He said the US was boosting its participation in the East Timor UN force to more than 400 troops and sending a warship with four cargo helicopters. The UN was preparing yesterday to take up civilian duties in East Timor before it formally takes control. Indonesia had given the go-ahead for this role, UN representative Mr Jamsheed Marker said.

More bodies from mass killings surfaced yesterday. A Reuters television team found 10 charred bodies in a truck in the outer Dili suburb of Tasi Tolu. Mr Alberto Pereira (38) said he saw Indonesian police and militiamen execute the 10 with machetes about two weeks ago and set the truck and bodies on fire after dousing them with petrol.

"They were tied up in the back of the truck and the militiamen hacked them to death with machetes. I could hear their screams from where I was on the hill," he said. - (Reuters)
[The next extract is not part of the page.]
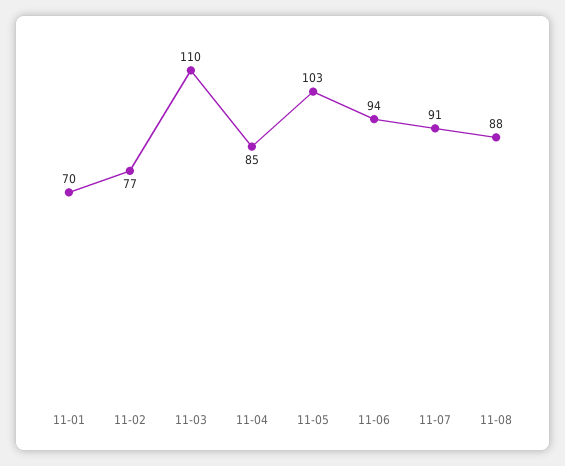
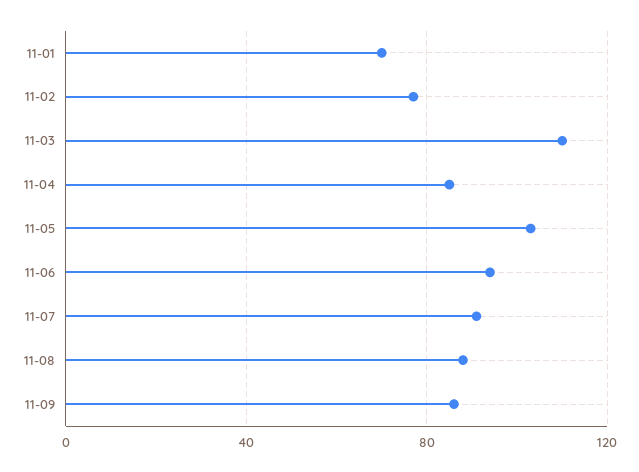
11-09: none -> 85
AFP adds: President Habibie said his predecessor, General Suharto, would be indicted for allegedly extorting public funds, in an interview to be published tomorrow in Germany. Mr Habibie told the German weekly Rheinischer Merkur that "from the reports I have, the prosecutor should indict [former] president Suharto."

He said it would become clearer over the next few days how advanced the inquiry into Gen Suharto was. Mr Habibie succeeded him in May 1998 after riots against Gen Suharto's allegedly corrupt rule, which allowed him to amass a fortune of $15 billion (£11.3 billion).